18. Governing Law. THIS EULA HAS BEEN NEGOTIATED, EXECUTED AND DELIVERED AT, AND SHALL BE DEEMED TO HAVE BEEN MADE IN, GEORGIA. THIS AGREEMENT SHALL BE GOVERNED BY AND INTERPRETED IN ACCORDANCE WITH THE LAWS OF THE STATE OF GEORGIA, WITHOUT REFERENCE TO CHOICE OF LAW OR CONFLICT OF LAWS PRINCIPLES THAT DIRECT THE APPLICATION OF THE LAWS OF A DIFFERENT STATE.

19. Disputes. All disputes arising out of this Agreement shall be subject to the jurisdiction of the state and federal courts located in Jackson County, Georgia, and the parties agree and submit to the personal and exclusive jurisdiction and venue of these courts.

20. No Waiver. No waiver of breach or failure to exercise any option, right, or privilege under the terms of this EULA on any occasion shall be construed to be a waiver of a subsequent breach or right to exercise any option, right, or privilege.

21. No Assignment. You may not assign or transfer your interests, rights or obligations under this EULA by written agreement, merger, consolidation, operation of law or otherwise, without the prior written consent of an authorized executive officer of Company. Any attempt to assign this EULA by you shall be null and void.

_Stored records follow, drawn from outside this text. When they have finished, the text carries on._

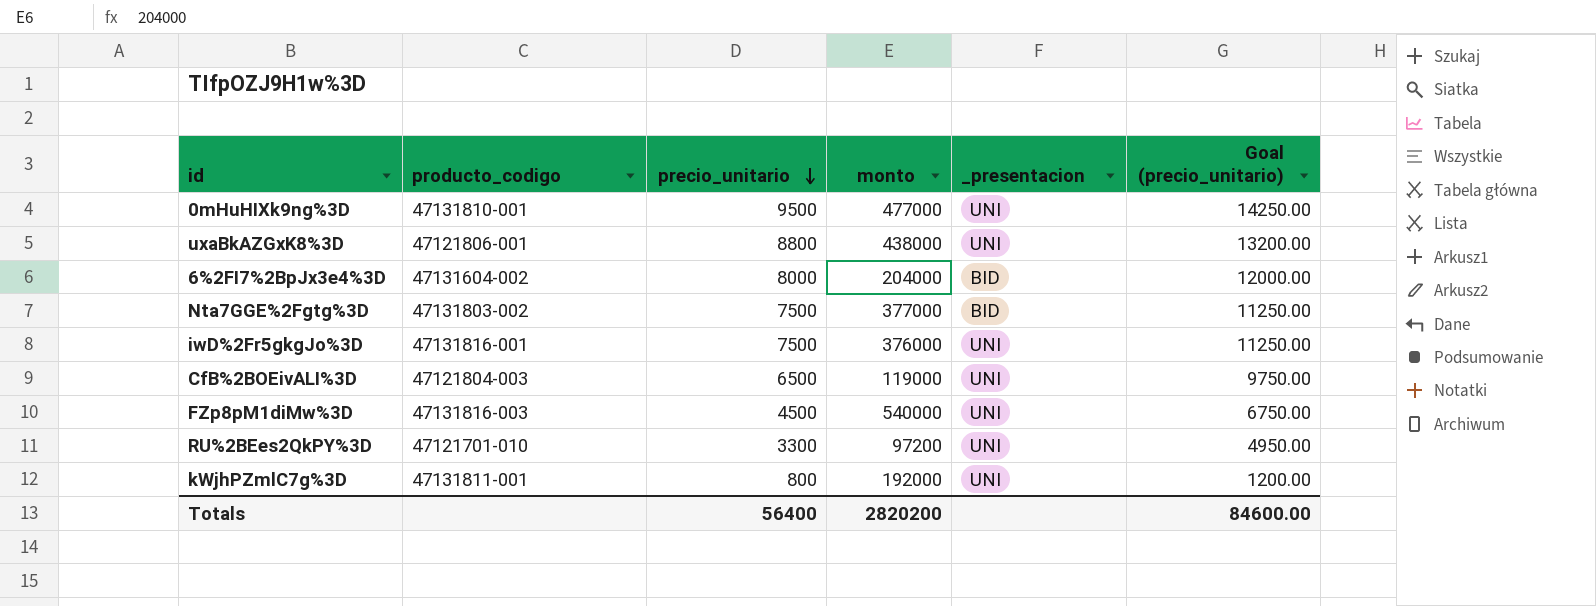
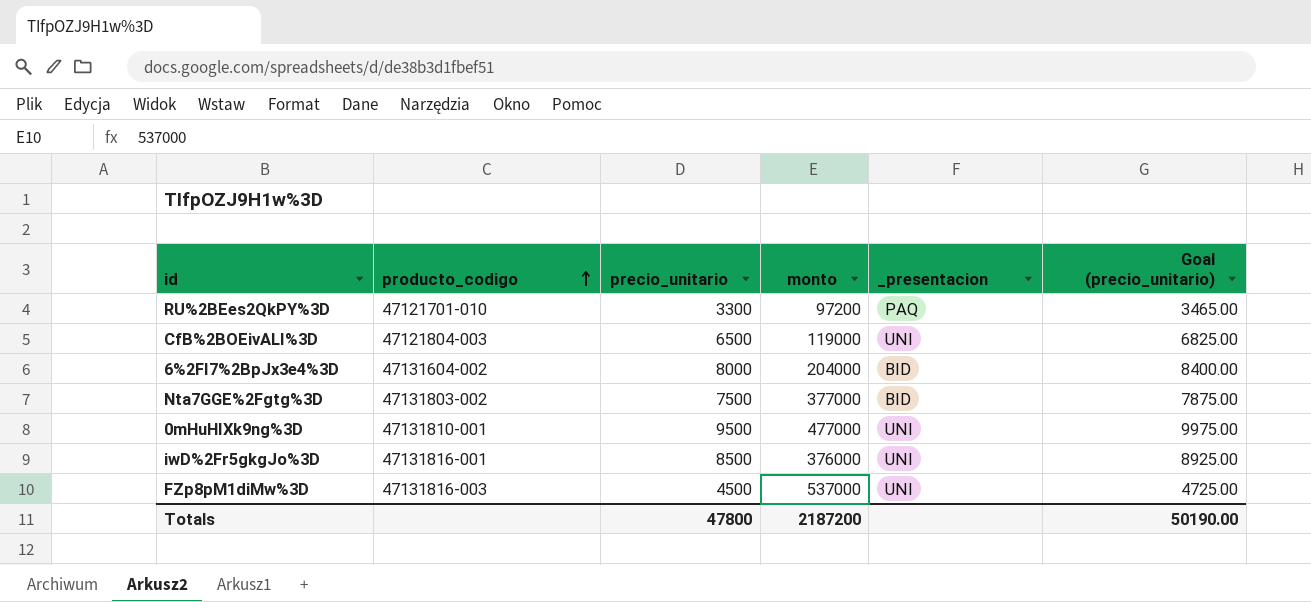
row order: precio_unitario descending -> producto_codigo ascending
column Goal (precio_unitario) | formula: [precio_unitario] * 1.5 -> [precio_unitario] * 1.05
row uxaBkAZGxK8%3D: 47121806-001 | 8800 | 438000 | UNI | 13200.00 -> none
row kWjhPZmlC7g%3D: 47131811-001 | 800 | 192000 | UNI | 1200.00 -> none
RU%2BEes2QkPY%3D | _presentacion: UNI -> PAQ
iwD%2Fr5gkgJo%3D | precio_unitario: 7500 -> 8500
FZp8pM1diMw%3D | monto: 540000 -> 537000
Totals | precio_unitario: 56400 -> 47800
Totals | monto: 2820200 -> 2187200
Totals | Goal (precio_unitario): 84600.00 -> 50190.00

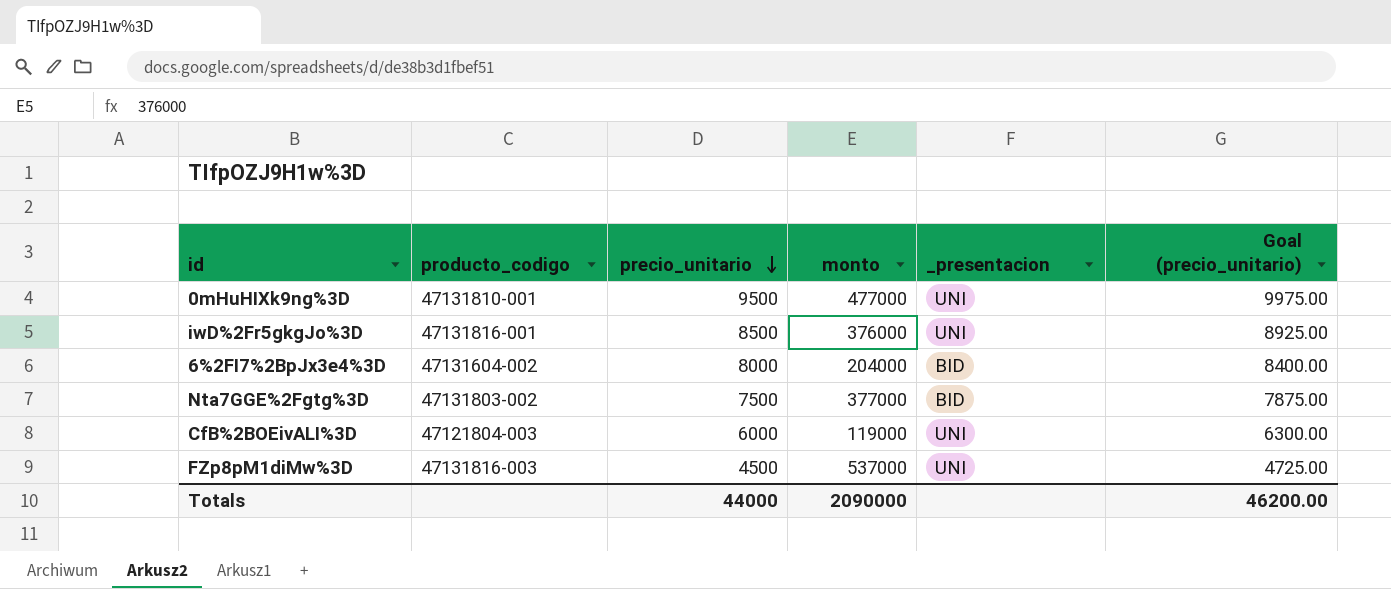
row order: producto_codigo ascending -> precio_unitario descending
row RU%2BEes2QkPY%3D: 47121701-010 | 3300 | 97200 | PAQ | 3465.00 -> none
CfB%2BOEivALI%3D | precio_unitario: 6500 -> 6000
CfB%2BOEivALI%3D | Goal (precio_unitario): 6825.00 -> 6300.00
Totals | precio_unitario: 47800 -> 44000
Totals | monto: 2187200 -> 2090000
Totals | Goal (precio_unitario): 50190.00 -> 46200.00

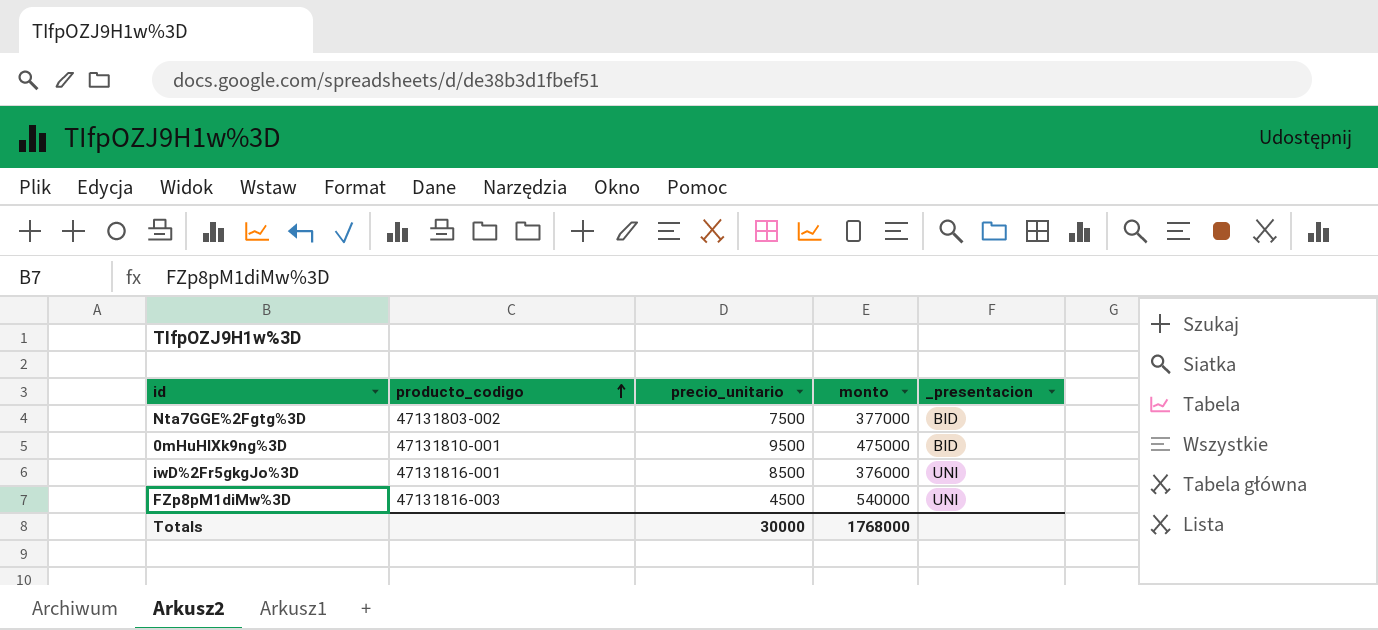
row order: precio_unitario descending -> producto_codigo ascending
column Goal (precio_unitario) | formula: [precio_unitario] * 1.05 -> none
row 6%2FI7%2BpJx3e4%3D: 47131604-002 | 8000 | 204000 | BID | 8400.00 -> none
row CfB%2BOEivALI%3D: 47121804-003 | 6000 | 119000 | UNI | 6300.00 -> none
0mHuHIXk9ng%3D | monto: 477000 -> 475000
0mHuHIXk9ng%3D | _presentacion: UNI -> BID
FZp8pM1diMw%3D | monto: 537000 -> 540000
Totals | precio_unitario: 44000 -> 30000
Totals | monto: 2090000 -> 1768000

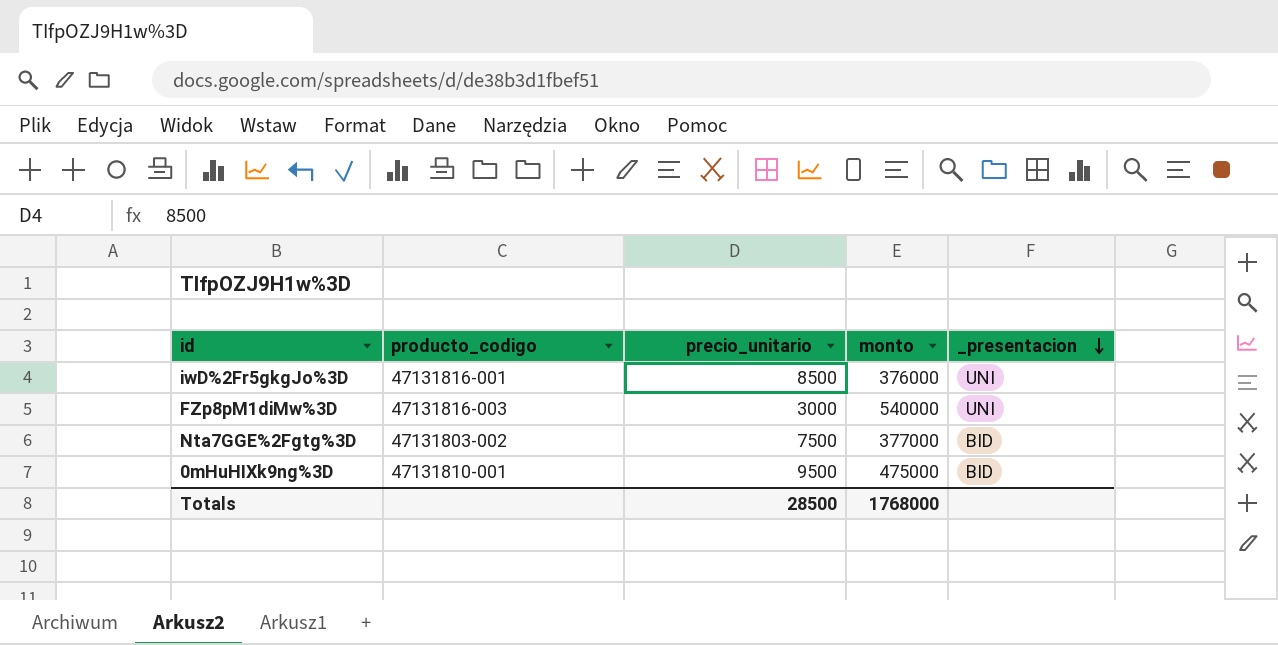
row order: producto_codigo ascending -> _presentacion descending
FZp8pM1diMw%3D | precio_unitario: 4500 -> 3000
Totals | precio_unitario: 30000 -> 28500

22. Entire Agreement. Unless you have entered into another written agreement with respect to the Software which has been signed by you and an authorized representative of Company and which conflicts with the terms of this EULA, you agree that this EULA supersedes all prior written or oral agreements, warranties or representations, including any and all other click-wrap, shrink-wrap or similar licenses or agreements, with respect to the Software. No amendment to or modification of this EULA, in whole or in part, will be valid or binding unless it is in writing and executed by authorized representatives of both parties. If any term of this EULA is found to be invalid or unenforceable, the remaining provisions will remain effective. You agree that any principle of construction or rule of law that provides that an agreement shall be construed against the drafter shall not apply to the terms and conditions of this EULA. You represent that you have read this EULA, have had the opportunity to review it with local counsel, understand it, and agree to bound by all terms and conditions stated herein.

23. Notices. Notices that are required by this Agreement shall be delivered to the parties at the addresses set forth in the introductory paragraph of this Agreement or by electronic mail or facsimile transmission. If a notice is delivered to a party by United States Mail, then the party shall be deemed to have received the notice five (5) days after it was mailed. Notice delivered by electronic mail or by facsimile transmission shall be deemed delivered upon transmission with proof of successful transmission.